Directions for this task:
Where a picture appears, leave it out, and transcribe all the lines below exactly.

*** Data for the task ***

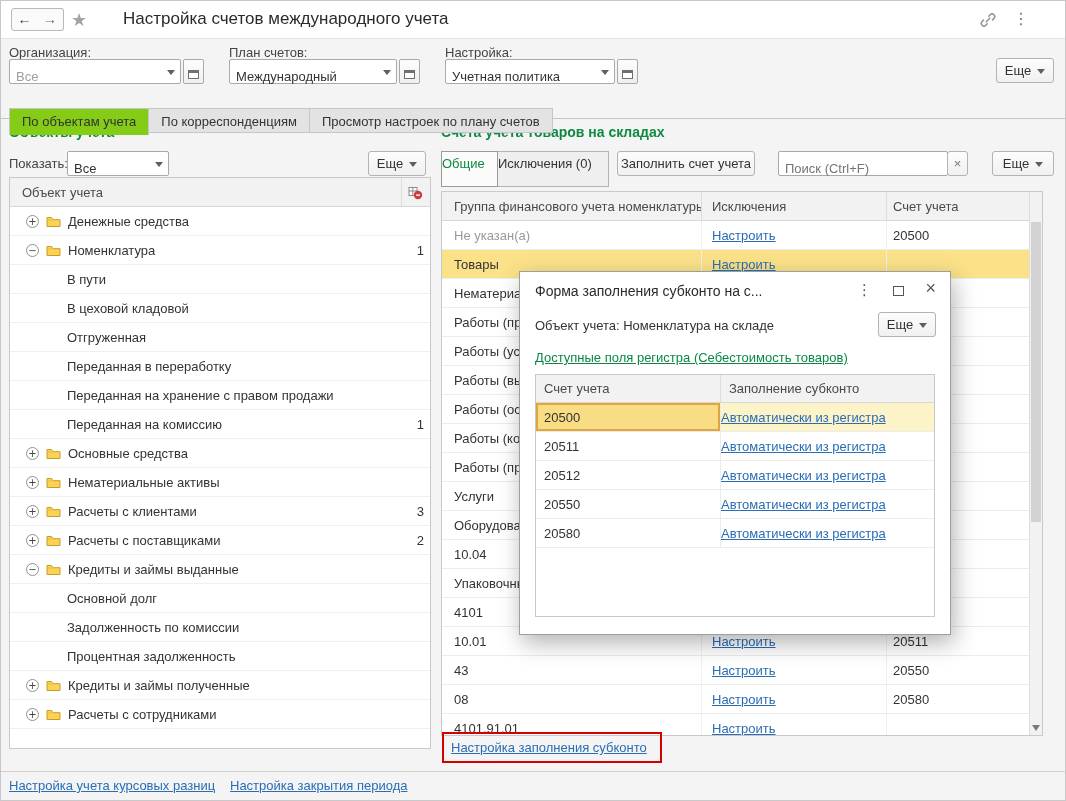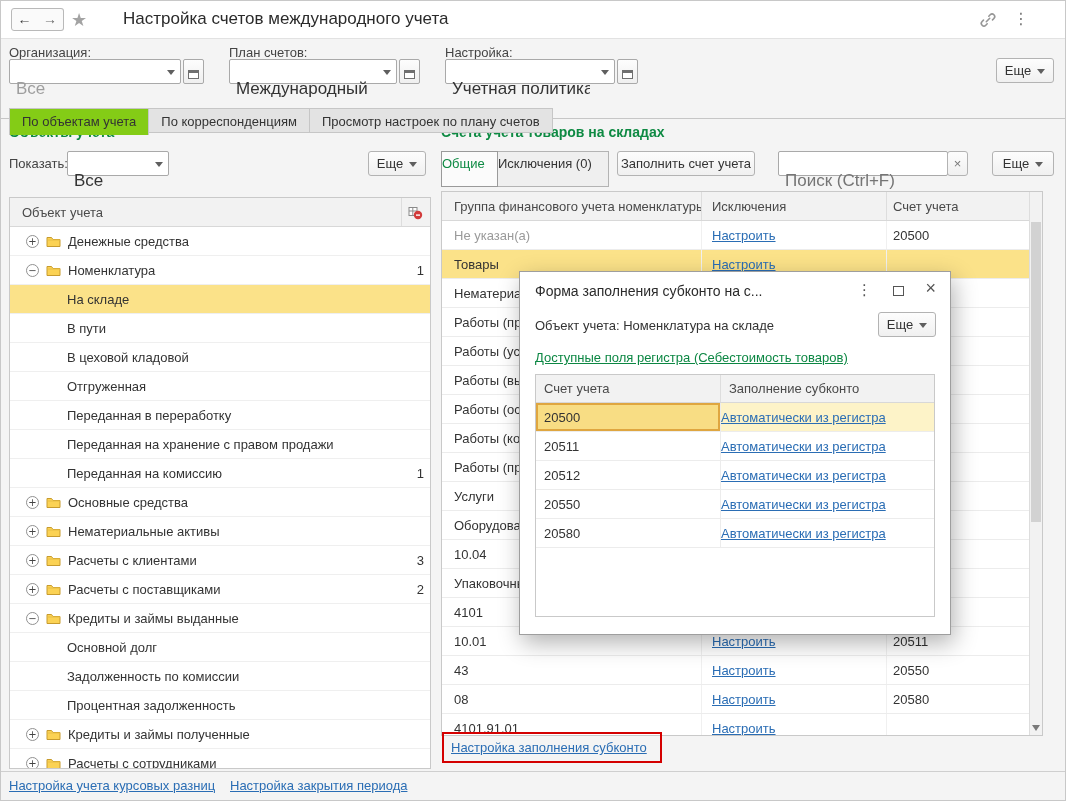--- a/index.html
+++ b/index.html
@@ -13,21 +13,21 @@
   .navbtn.back{left:10px;border-radius:3px 0 0 3px}
   .navbtn.fwd{left:36px;border-radius:0 3px 3px 0;border-left:none;color:#6b6b6b}
   .star{position:absolute;left:70px;top:8px;font-size:18px;color:#a3a3a3;cursor:pointer;font-family:"DejaVu Sans",sans-serif}
   .wtitle{position:absolute;left:122px;top:8px;font-size:17px;color:#2b2b2b;white-space:nowrap}
   .linkicon{position:absolute;left:978px;top:10px;cursor:pointer}
   .kebab{position:absolute;left:1012px;top:8px;font-size:16px;color:#7a7a7a;cursor:pointer;font-family:"DejaVu Sans",sans-serif}
 
   
   .flabel{position:absolute;top:44px;font-size:13px;color:#444;white-space:nowrap}
   .fld{position:absolute;top:58px;height:25px;border:1px solid #a9a9a9;background:#fff;border-radius:2px}
-  .fld input{border:0;outline:0;width:calc(100% - 18px);height:31px;margin-top:13px;padding:0 6px;font-size:17px;color:#333;background:transparent}
+  .fld input{border:0;outline:0;width:calc(100% - 18px);height:31px;margin-top:1px;padding:0 6px;font-size:13px;color:#333;background:transparent}
   .fld input.ghost{color:#9e9e9e}
   .fldcaret{position:absolute;right:5px;top:10px;width:0;height:0;border-left:4px solid transparent;border-right:4px solid transparent;border-top:5px solid #5f5f5f}
   .choosebtn{position:absolute;top:58px;width:21px;height:25px;border:1px solid #a9a9a9;background:linear-gradient(#fdfdfd,#efefef);border-radius:2px;text-align:center;cursor:pointer;padding-top:7px}
   .winicon{display:inline-block;width:11px;height:9px;border:1px solid #6f6f6f;background:#fff;position:relative}
   .winicon::before{content:"";position:absolute;left:0;top:0;right:0;height:2px;background:#6f6f6f}
   .btn{position:absolute;height:25px;border:1px solid #b3b3b3;background:linear-gradient(#fdfdfd,#f0f0f0);border-radius:3px;font-size:13px;color:#333;text-align:center;line-height:23px;cursor:pointer;white-space:nowrap}
   .caret{display:inline-block;width:0;height:0;border-left:4px solid transparent;border-right:4px solid transparent;border-top:5px solid #5f5f5f;vertical-align:middle;margin-left:6px}
 
   
   .tabstrip{position:absolute;left:8px;top:91px;display:flex;z-index:2}
@@ -145,21 +145,21 @@
   </div>
 
   <div class="panel-title" style="left:8px">Объекты учета</div>
   <span class="flabel" style="left:8px;top:155px">Показать:</span>
   <div class="fld" style="left:66px;top:150px;width:102px">
     <input value="Все" style="">
     <span class="fldcaret"></span>
   </div>
   <div class="btn" style="left:367px;top:150px;width:58px"><span>Еще</span><span class="caret"></span></div>
 
-  <div class="tbl" style="left:8px;top:196px;width:422px;height:572px">
+  <div class="tbl" style="left:8px;top:176px;width:422px;height:572px">
     <div class="thead">
       <span style="padding-left:12px">Объект учета</span>
       <span style="position:absolute;right:28px;top:0;bottom:0;border-left:1px solid #ddd"></span>
       <span class="hicon">
         <svg width="15" height="14" viewBox="0 0 15 14">
           <rect x="1" y="1.5" width="8" height="8" fill="#fff" stroke="#8a8a8a"></rect>
           <line x1="1" y1="5" x2="9" y2="5" stroke="#8a8a8a"></line>
           <line x1="4.8" y1="1.5" x2="4.8" y2="9.5" stroke="#8a8a8a"></line>
           <circle cx="10" cy="9" r="4.2" fill="#d23b3b"></circle>
           <rect x="8" y="8.4" width="4" height="1.4" fill="#fff"></rect>
@@ -181,24 +181,20 @@
         <div class="trow">
           <span class="expander">−</span>
           <span class="folder">
             <svg width="15" height="13" viewBox="0 0 15 13">
               <path d="M1 2.5 h4.5 l1.5 2 h7 v7 h-13 z" fill="#FBD254" stroke="#C79B2E"></path>
               <path d="M1.5 5 h12.5" stroke="#E8BE45"></path>
             </svg>
           </span>
           <span class="tlabel">Номенклатура</span>
           <span class="tcount">1</span>
-        </div>
-        <div class="trow leaf sel">
-          <span class="tlabel">На складе</span>
-          <span class="tcount"></span>
         </div>
         <div class="trow leaf">
           <span class="tlabel">В пути</span>
           <span class="tcount"></span>
         </div>
         <div class="trow leaf">
           <span class="tlabel">В цеховой кладовой</span>
           <span class="tcount"></span>
         </div>
         <div class="trow leaf">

*** End of Data for the task ***

Your response:
--- a/index.html
+++ b/index.html
@@ -13,21 +13,21 @@
   .navbtn.back{left:10px;border-radius:3px 0 0 3px}
   .navbtn.fwd{left:36px;border-radius:0 3px 3px 0;border-left:none;color:#6b6b6b}
   .star{position:absolute;left:70px;top:8px;font-size:18px;color:#a3a3a3;cursor:pointer;font-family:"DejaVu Sans",sans-serif}
   .wtitle{position:absolute;left:122px;top:8px;font-size:17px;color:#2b2b2b;white-space:nowrap}
   .linkicon{position:absolute;left:978px;top:10px;cursor:pointer}
   .kebab{position:absolute;left:1012px;top:8px;font-size:16px;color:#7a7a7a;cursor:pointer;font-family:"DejaVu Sans",sans-serif}
 
   
   .flabel{position:absolute;top:44px;font-size:13px;color:#444;white-space:nowrap}
   .fld{position:absolute;top:58px;height:25px;border:1px solid #a9a9a9;background:#fff;border-radius:2px}
-  .fld input{border:0;outline:0;width:calc(100% - 18px);height:31px;margin-top:13px;padding:0 6px;font-size:17px;color:#333;background:transparent}
+  .fld input{border:0;outline:0;width:calc(100% - 18px);height:31px;margin-top:1px;padding:0 6px;font-size:13px;color:#333;background:transparent}
   .fld input.ghost{color:#9e9e9e}
   .fldcaret{position:absolute;right:5px;top:10px;width:0;height:0;border-left:4px solid transparent;border-right:4px solid transparent;border-top:5px solid #5f5f5f}
   .choosebtn{position:absolute;top:58px;width:21px;height:25px;border:1px solid #a9a9a9;background:linear-gradient(#fdfdfd,#efefef);border-radius:2px;text-align:center;cursor:pointer;padding-top:7px}
   .winicon{display:inline-block;width:11px;height:9px;border:1px solid #6f6f6f;background:#fff;position:relative}
   .winicon::before{content:"";position:absolute;left:0;top:0;right:0;height:2px;background:#6f6f6f}
   .btn{position:absolute;height:25px;border:1px solid #b3b3b3;background:linear-gradient(#fdfdfd,#f0f0f0);border-radius:3px;font-size:13px;color:#333;text-align:center;line-height:23px;cursor:pointer;white-space:nowrap}
   .caret{display:inline-block;width:0;height:0;border-left:4px solid transparent;border-right:4px solid transparent;border-top:5px solid #5f5f5f;vertical-align:middle;margin-left:6px}
 
   
   .tabstrip{position:absolute;left:8px;top:91px;display:flex;z-index:2}
@@ -145,21 +145,21 @@
   </div>
 
   <div class="panel-title" style="left:8px">Объекты учета</div>
   <span class="flabel" style="left:8px;top:155px">Показать:</span>
   <div class="fld" style="left:66px;top:150px;width:102px">
     <input value="Все" style="">
     <span class="fldcaret"></span>
   </div>
   <div class="btn" style="left:367px;top:150px;width:58px"><span>Еще</span><span class="caret"></span></div>
 
-  <div class="tbl" style="left:8px;top:196px;width:422px;height:572px">
+  <div class="tbl" style="left:8px;top:176px;width:422px;height:572px">
     <div class="thead">
       <span style="padding-left:12px">Объект учета</span>
       <span style="position:absolute;right:28px;top:0;bottom:0;border-left:1px solid #ddd"></span>
       <span class="hicon">
         <svg width="15" height="14" viewBox="0 0 15 14">
           <rect x="1" y="1.5" width="8" height="8" fill="#fff" stroke="#8a8a8a"></rect>
           <line x1="1" y1="5" x2="9" y2="5" stroke="#8a8a8a"></line>
           <line x1="4.8" y1="1.5" x2="4.8" y2="9.5" stroke="#8a8a8a"></line>
           <circle cx="10" cy="9" r="4.2" fill="#d23b3b"></circle>
           <rect x="8" y="8.4" width="4" height="1.4" fill="#fff"></rect>
@@ -181,24 +181,20 @@
         <div class="trow">
           <span class="expander">−</span>
           <span class="folder">
             <svg width="15" height="13" viewBox="0 0 15 13">
               <path d="M1 2.5 h4.5 l1.5 2 h7 v7 h-13 z" fill="#FBD254" stroke="#C79B2E"></path>
               <path d="M1.5 5 h12.5" stroke="#E8BE45"></path>
             </svg>
           </span>
           <span class="tlabel">Номенклатура</span>
           <span class="tcount">1</span>
-        </div>
-        <div class="trow leaf sel">
-          <span class="tlabel">На складе</span>
-          <span class="tcount"></span>
         </div>
         <div class="trow leaf">
           <span class="tlabel">В пути</span>
           <span class="tcount"></span>
         </div>
         <div class="trow leaf">
           <span class="tlabel">В цеховой кладовой</span>
           <span class="tcount"></span>
         </div>
         <div class="trow leaf">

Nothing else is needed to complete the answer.